#362 ‒ Understanding anxiety: defining, assessing, and treating health anxiety, OCD, and the spectrum of anxiety disorders | Josh Spitalnick, Ph.D., A.B.P.P.
Episode
135 min
Read time
2 min
Topics
Health & Wellness, Crypto & Web3
AI-Generated Summary
Key Takeaways
- ✓Avoidance as diagnostic threshold: Anxiety becomes a disorder when avoidance behaviors emerge. Worry alone without behavioral changes to reduce distress does not meet DSM criteria for dysfunction. The key distinction separates normal concern from pathological anxiety requiring treatment intervention across all anxiety disorder categories.
- ✓Mental rituals versus thoughts: Passive thoughts are involuntary, but mental rituals involve active rumination. Questions starting with who, what, where, when, why, how, or what if indicate mental compulsions. Spending time analyzing these questions perpetuates anxiety rather than resolving uncertainty, making mental rituals as destructive as behavioral compulsions.

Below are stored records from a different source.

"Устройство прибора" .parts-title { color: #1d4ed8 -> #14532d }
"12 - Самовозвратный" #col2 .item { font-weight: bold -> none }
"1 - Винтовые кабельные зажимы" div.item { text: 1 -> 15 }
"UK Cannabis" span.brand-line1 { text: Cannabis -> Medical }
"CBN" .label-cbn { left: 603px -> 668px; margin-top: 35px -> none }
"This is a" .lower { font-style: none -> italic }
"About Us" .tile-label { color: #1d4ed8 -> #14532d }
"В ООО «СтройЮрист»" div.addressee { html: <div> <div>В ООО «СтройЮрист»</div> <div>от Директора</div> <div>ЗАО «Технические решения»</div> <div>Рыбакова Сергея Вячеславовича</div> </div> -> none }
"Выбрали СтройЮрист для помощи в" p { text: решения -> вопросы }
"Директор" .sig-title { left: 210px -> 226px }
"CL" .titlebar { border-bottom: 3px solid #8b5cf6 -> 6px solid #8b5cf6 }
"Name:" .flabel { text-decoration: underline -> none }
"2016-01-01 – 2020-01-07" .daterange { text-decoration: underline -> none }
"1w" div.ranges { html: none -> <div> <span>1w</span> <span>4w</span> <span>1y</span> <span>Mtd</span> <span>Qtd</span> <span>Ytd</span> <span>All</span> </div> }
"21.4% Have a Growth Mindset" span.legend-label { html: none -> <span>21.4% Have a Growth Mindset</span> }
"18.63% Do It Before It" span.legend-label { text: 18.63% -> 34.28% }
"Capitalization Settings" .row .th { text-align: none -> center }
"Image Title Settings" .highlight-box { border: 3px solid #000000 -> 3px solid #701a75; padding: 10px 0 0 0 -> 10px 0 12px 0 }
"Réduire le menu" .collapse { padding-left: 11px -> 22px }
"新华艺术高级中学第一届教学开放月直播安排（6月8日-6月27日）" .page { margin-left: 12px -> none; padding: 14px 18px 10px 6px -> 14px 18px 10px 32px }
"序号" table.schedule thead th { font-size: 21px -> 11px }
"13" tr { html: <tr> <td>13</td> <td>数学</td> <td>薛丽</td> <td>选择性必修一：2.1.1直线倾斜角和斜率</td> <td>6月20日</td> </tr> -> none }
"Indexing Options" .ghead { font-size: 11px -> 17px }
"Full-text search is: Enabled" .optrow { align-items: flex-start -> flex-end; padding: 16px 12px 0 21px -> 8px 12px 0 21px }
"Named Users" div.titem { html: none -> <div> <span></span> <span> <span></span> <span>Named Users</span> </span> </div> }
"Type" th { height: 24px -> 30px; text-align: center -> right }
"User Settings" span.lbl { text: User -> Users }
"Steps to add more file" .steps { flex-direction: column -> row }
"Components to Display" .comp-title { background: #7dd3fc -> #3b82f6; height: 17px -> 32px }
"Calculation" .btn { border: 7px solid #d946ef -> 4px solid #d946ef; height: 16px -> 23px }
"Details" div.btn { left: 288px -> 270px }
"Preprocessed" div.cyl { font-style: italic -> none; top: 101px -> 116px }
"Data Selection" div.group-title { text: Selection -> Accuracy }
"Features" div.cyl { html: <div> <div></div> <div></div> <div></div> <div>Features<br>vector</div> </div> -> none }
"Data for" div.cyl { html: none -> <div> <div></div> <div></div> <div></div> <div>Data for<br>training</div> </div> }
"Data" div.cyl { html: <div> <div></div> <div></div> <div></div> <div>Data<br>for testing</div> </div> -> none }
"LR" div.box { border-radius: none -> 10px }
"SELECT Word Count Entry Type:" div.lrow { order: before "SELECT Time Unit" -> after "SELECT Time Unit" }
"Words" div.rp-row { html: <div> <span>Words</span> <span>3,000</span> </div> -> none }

- ✓Health anxiety symptom triad: Symptoms fall into three categories: medical requiring intervention, physical without medical basis, and purely psychological. Somatic symptom disorder involves physical symptoms with negative test results. Illness anxiety disorder involves fear of diseases without symptoms. Treatment differs based on which category predominates in presentation.
- ✓Exposure therapy components: Four types exist: in vivo using real situations, imaginal using written narratives, interoceptive inducing physical sensations like dizziness or rapid heartbeat, and media augmented using videos or virtual reality. Sessions last thirty to forty five minutes without performing safety behaviors, creating corrective learning experiences rather than just habituation.
- ✓Heritability and environmental factors: Health anxiety shows thirty to forty percent heritability, lower than OCD at forty to fifty percent. Social media, wearable devices tracking biometrics, and instant access to medical records through patient portals significantly increase health anxiety presentations. COVID pandemic doubled general anxiety rates and normalized hypervigilance about physical symptoms.
What It Covers
Clinical psychologist Josh Spitalnick explains anxiety disorders, focusing on health anxiety and OCD. He covers the four layers of anxiety, distinguishes between thoughts and thinking, explains exposure therapy techniques, and addresses how social media, wearables, and medical record access amplify health concerns.
Key Questions Answered
- •Avoidance as diagnostic threshold: Anxiety becomes a disorder when avoidance behaviors emerge. Worry alone without behavioral changes to reduce distress does not meet DSM criteria for dysfunction. The key distinction separates normal concern from pathological anxiety requiring treatment intervention across all anxiety disorder categories.
- •Mental rituals versus thoughts: Passive thoughts are involuntary, but mental rituals involve active rumination. Questions starting with who, what, where, when, why, how, or what if indicate mental compulsions. Spending time analyzing these questions perpetuates anxiety rather than resolving uncertainty, making mental rituals as destructive as behavioral compulsions.
- •Health anxiety symptom triad: Symptoms fall into three categories: medical requiring intervention, physical without medical basis, and purely psychological. Somatic symptom disorder involves physical symptoms with negative test results. Illness anxiety disorder involves fear of diseases without symptoms. Treatment differs based on which category predominates in presentation.
- •Exposure therapy components: Four types exist: in vivo using real situations, imaginal using written narratives, interoceptive inducing physical sensations like dizziness or rapid heartbeat, and media augmented using videos or virtual reality. Sessions last thirty to forty five minutes without performing safety behaviors, creating corrective learning experiences rather than just habituation.
- •Heritability and environmental factors: Health anxiety shows thirty to forty percent heritability, lower than OCD at forty to fifty percent. Social media, wearable devices tracking biometrics, and instant access to medical records through patient portals significantly increase health anxiety presentations. COVID pandemic doubled general anxiety rates and normalized hypervigilance about physical symptoms.
Notable Moment
Spitalnick describes how focusing attention on body parts creates real sensations. Mentioning lice makes people scratch their heads. Discussing the left pinky toe makes it feel tactile. This demonstrates how health anxiety sufferers create genuine physical experiences through sustained attention, not imagination, explaining why their symptoms feel completely real despite negative medical workups.